I came to the US for my MBA (from a good school), graduated in the top 2% of
my class with a 3.94 GPA. I got a job with a Fortune 150 company. My starting
salary was 94K, and now I make more than 150K. All this happened in the last 4
years.

I am not "cheap labor" and I don't work in IT. I am highly skilled (I'm a
lawyer with an MBA - it's not all that common). I have an approved green card
application.

But - I'm from India, and there's a LONG line of people ahead of me waiting
for green cards. It will take 5-7 years to get a green card. In the meanwhile,
I have received job offers where I would get paid more - nearly 200K in one
instance. But I'm unwilling to take those offers because it would mean
restarting the green card process. There are ways to keep your spot in line,
but they aren't foolproof, and for me, it's easier to stay with this company
and hold onto my spot rather than take a higher paying job.

So yes, even for people highly skilled and in demand, it's not easy to switch
jobs. There are many factors that you have to look at, and it's stressful
knowing that if you lose your job, you have days to find a new job - or else
give up your life in the US and leave. I have been here for years, I have a
house, cars, friends.. you can't easily just leave everything behind.

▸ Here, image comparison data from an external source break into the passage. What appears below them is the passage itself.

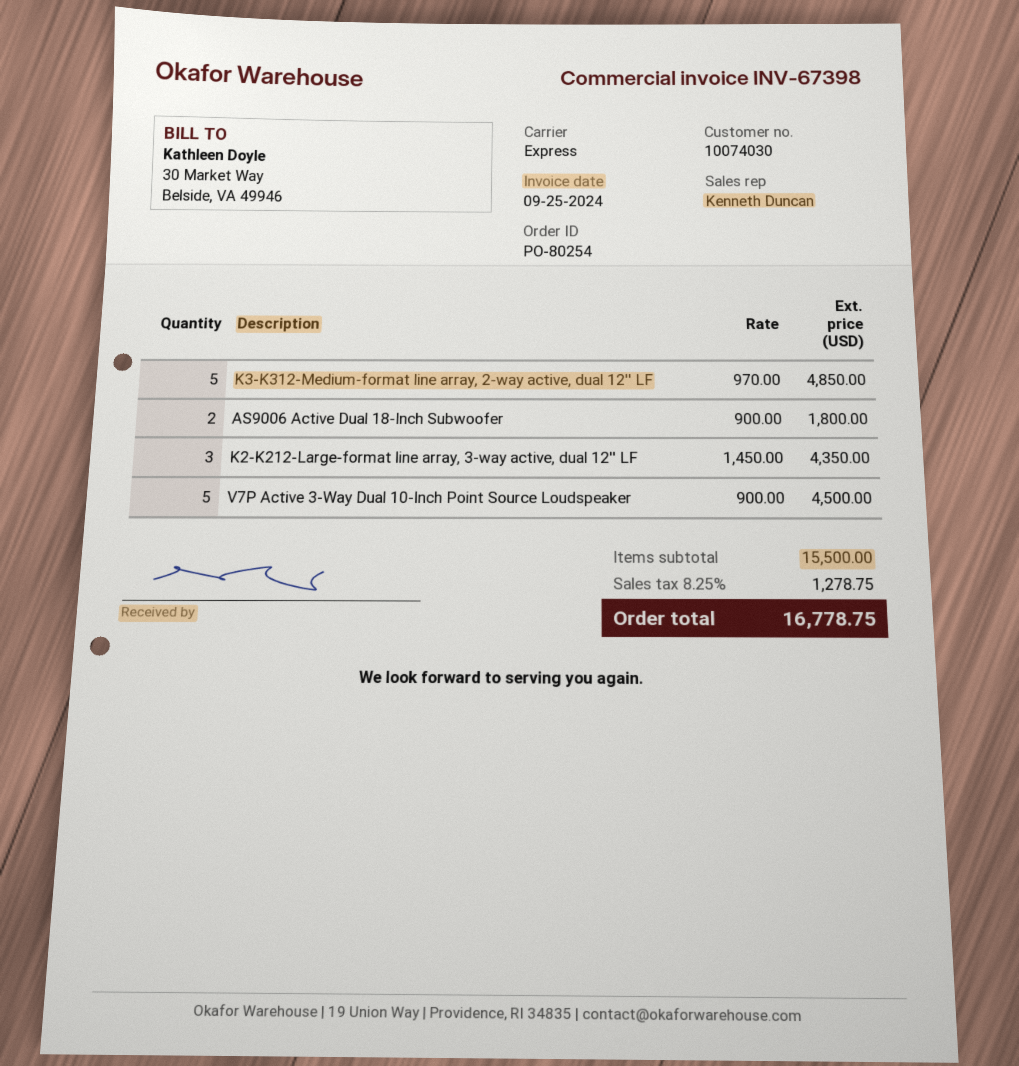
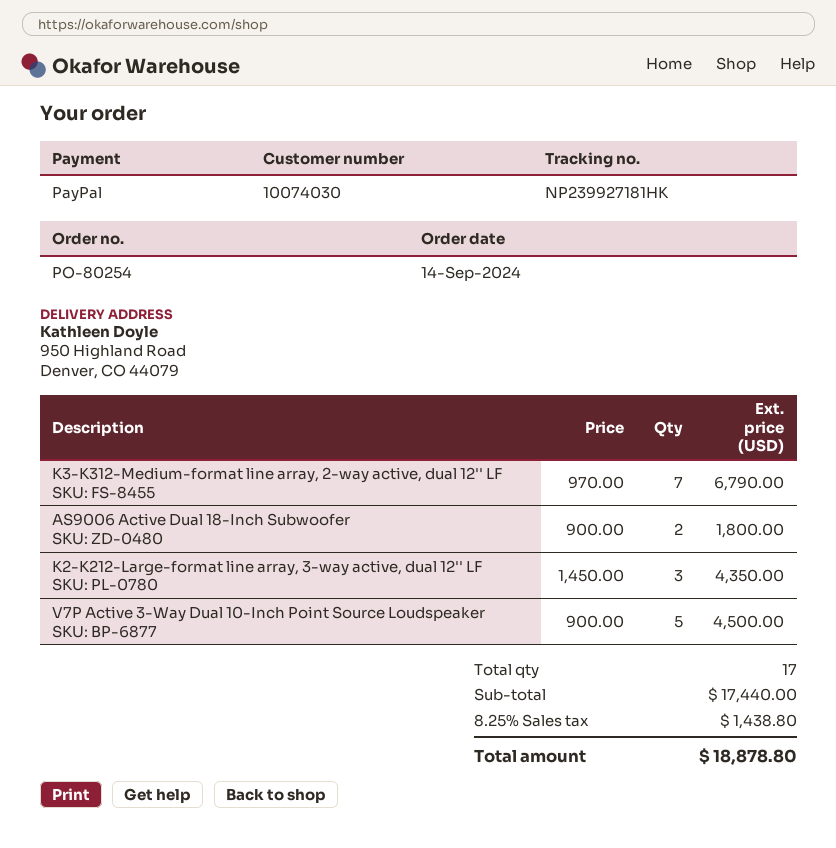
K3-K312-Medium-format line array, 2-way active, dual 12'' LF: 5 x 970.00 = 4850.00 -> 7 x 970.00 = 6790.00
subtotal: 15500.00 -> 17440.00
tax: 8.25% = 1278.75 -> 8.25% = 1438.80
total: 16778.75 -> 18878.80

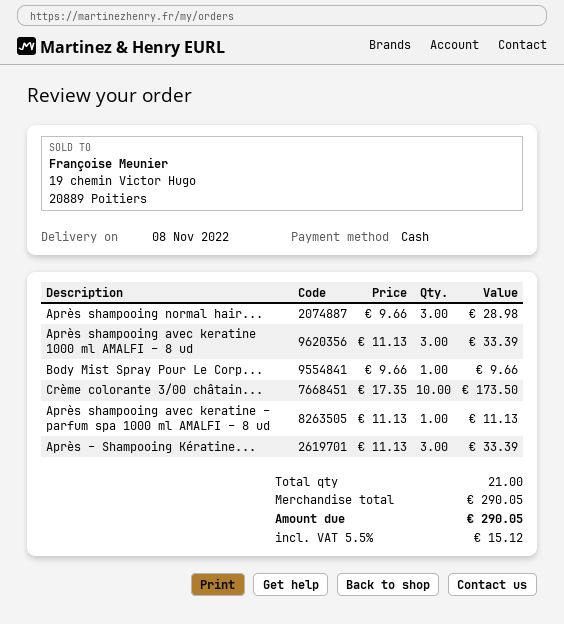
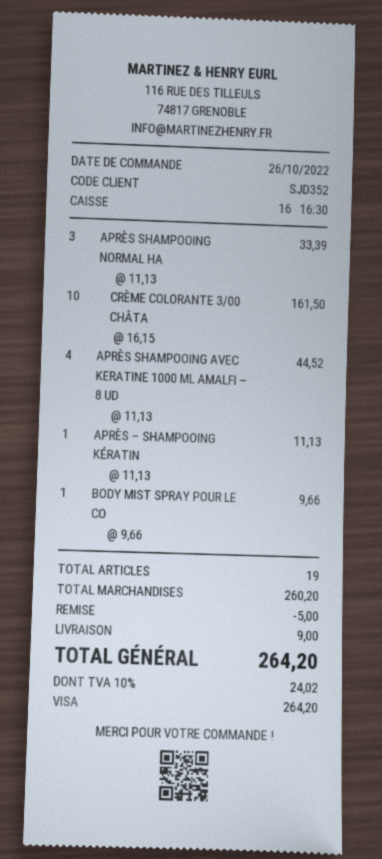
payment method: cash -> Visa
Après shampooing normal hair...: 3 x 9.66 = 28.98 -> 3 x 11.13 = 33.39
Après shampooing avec keratine 1000 ml AMALFI – 8 ud: 3 x 11.13 = 33.39 -> 4 x 11.13 = 44.52
Crème colorante 3/00 châtain...: 10 x 17.35 = 173.50 -> 10 x 16.15 = 161.50
Après shampooing avec keratine – parfum spa 1000 ml AMALFI – 8 ud: 1 x 11.13 = 11.13 -> none
Après – Shampooing Kératine...: 3 x 11.13 = 33.39 -> 1 x 11.13 = 11.13
total quantity: 21 -> 19
subtotal: 290.05 -> 260.20
discount: none -> 5.00
shipping: none -> 9.00
tax: 5.5% = 15.12 -> 10% = 24.02
total: 290.05 -> 264.20

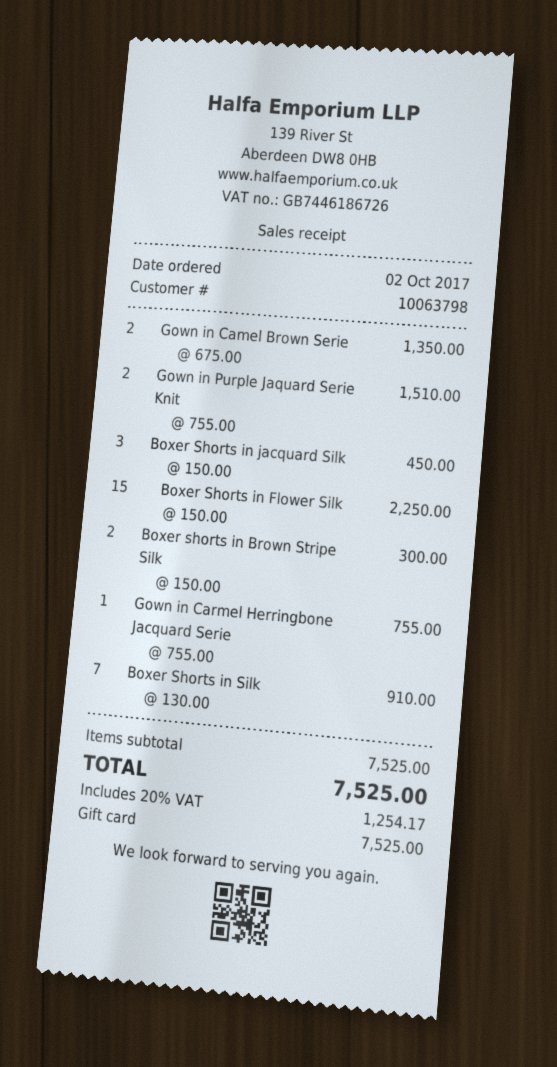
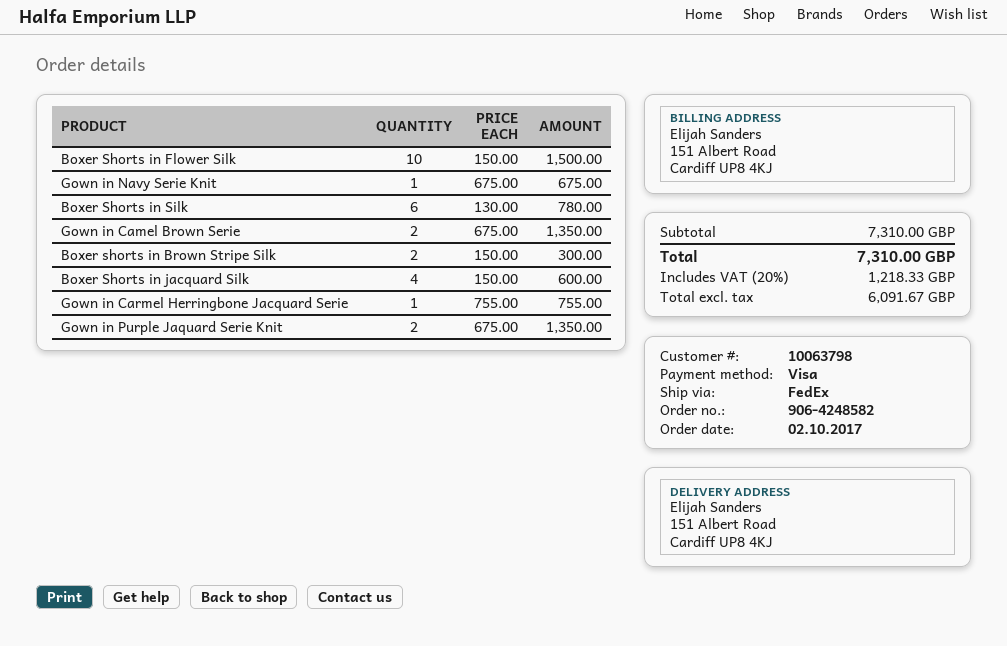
payment method: gift card -> Visa
Gown in Purple Jaquard Serie Knit: 2 x 755.00 = 1510.00 -> 2 x 675.00 = 1350.00
Boxer Shorts in jacquard Silk: 3 x 150.00 = 450.00 -> 4 x 150.00 = 600.00
Boxer Shorts in Flower Silk: 15 x 150.00 = 2250.00 -> 10 x 150.00 = 1500.00
Boxer Shorts in Silk: 7 x 130.00 = 910.00 -> 6 x 130.00 = 780.00
Gown in Navy Serie Knit: none -> 1 x 675.00 = 675.00
subtotal: 7525.00 -> 7310.00
tax: 20% = 1254.17 -> 20% = 1218.33
total: 7525.00 -> 7310.00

The US needs to work on this issue. I agree that people shouldn't be losing
their jobs to cheaper labor, but at the same time, what about highly skilled
immigrants who want to contribute to the US economy and build a life here? The
sword of Damocles hangs over our heads - lose your job and you have 10 days to
find a new one, or get out. Doesn't matter if you've been here 10 years and
have done everything you possibly could to be a good citizen.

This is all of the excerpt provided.